Ricard designed a jug to hold ice and water for mixing with pastis in 1935; it helped promote the brand with French consumers. Ricard produced much more drinking ephemera featuring the Ricard brand including decanters, glasses, ashtrays, clocks and playing cards. The Ricard Museum of Advertising Objects was later founded by Ricard on the island of Bendor.

==Sport==
Ricard recognised the effective use of sport sponsorship as a marketing tool for his pastis brand. Ricard was the first commercial sponsor of the Tour de France in 1948. Pickup-trucks on the Tour displayed the Ricard colours, and the company provided free music concerts along the route. In 1970 Ricard built the Circuit Paul Ricard, a race track near the village of Le Castellet in the department of Var in southern France. The circuit hosted 14 editions of the Formula One French Grand Prix between 1971 and 1990, as well as the Bol d'Or and the French motorcycle Grand Prix. After a ten-year absence from the calendar, the French Grand Prix returned at the Circuit Paul Ricard in 2018. The Le Castellet Airport was also built alongside the circuit.

==Later life==
In 1950 Ricard was the producer of one of the first French colour films, La maison du printemps.

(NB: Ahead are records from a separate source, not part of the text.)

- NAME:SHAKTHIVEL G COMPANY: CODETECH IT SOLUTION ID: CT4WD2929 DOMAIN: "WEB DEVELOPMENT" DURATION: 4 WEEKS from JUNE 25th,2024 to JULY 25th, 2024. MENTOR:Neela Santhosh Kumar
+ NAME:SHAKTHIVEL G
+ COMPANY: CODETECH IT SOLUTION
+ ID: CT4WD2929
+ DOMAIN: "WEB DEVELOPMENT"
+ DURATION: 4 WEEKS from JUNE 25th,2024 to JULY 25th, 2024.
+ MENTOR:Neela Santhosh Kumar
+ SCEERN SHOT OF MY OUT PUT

He published an autobiography, La Passion de Créer in 1983.

Ricard purchased two islands in the Provence-Alpes-Côte d'Azur region of Var in the 1950s. The uninhabited island of Bendor near Bandol was bought by Ricard in 1950, and the Embiez island near Six-Fours-les-Plages was bought in 1958.

On Bendor Ricard established the Universal Exposition of Wines and Spirits in 1966, which aimed to create a "complete and permanent encyclopaedia of wine and spirits". Ricard also created the Museum of Ricard Advertising Objects on the island.

Appalled by "red mud" discharged into the Mediterranean Sea, Ricard campaigned against industrial pollution, and in 1966 founded the Observatoire de la Mer, which later became the Paul Ricard Oceanographic Institute. The institute is based on Embiez, it carries out research and raises public awareness of marine issues. An aquarium is open to visitors at the institute.

In retirement Ricard painted and acted as mayor of Signes from 1980 to 1988, a small town near the racing circuit that bears his name. Ricard died in Signes in 1997 at the age of 88. He was buried on Embiez; his grave faces the Mediterranean Sea.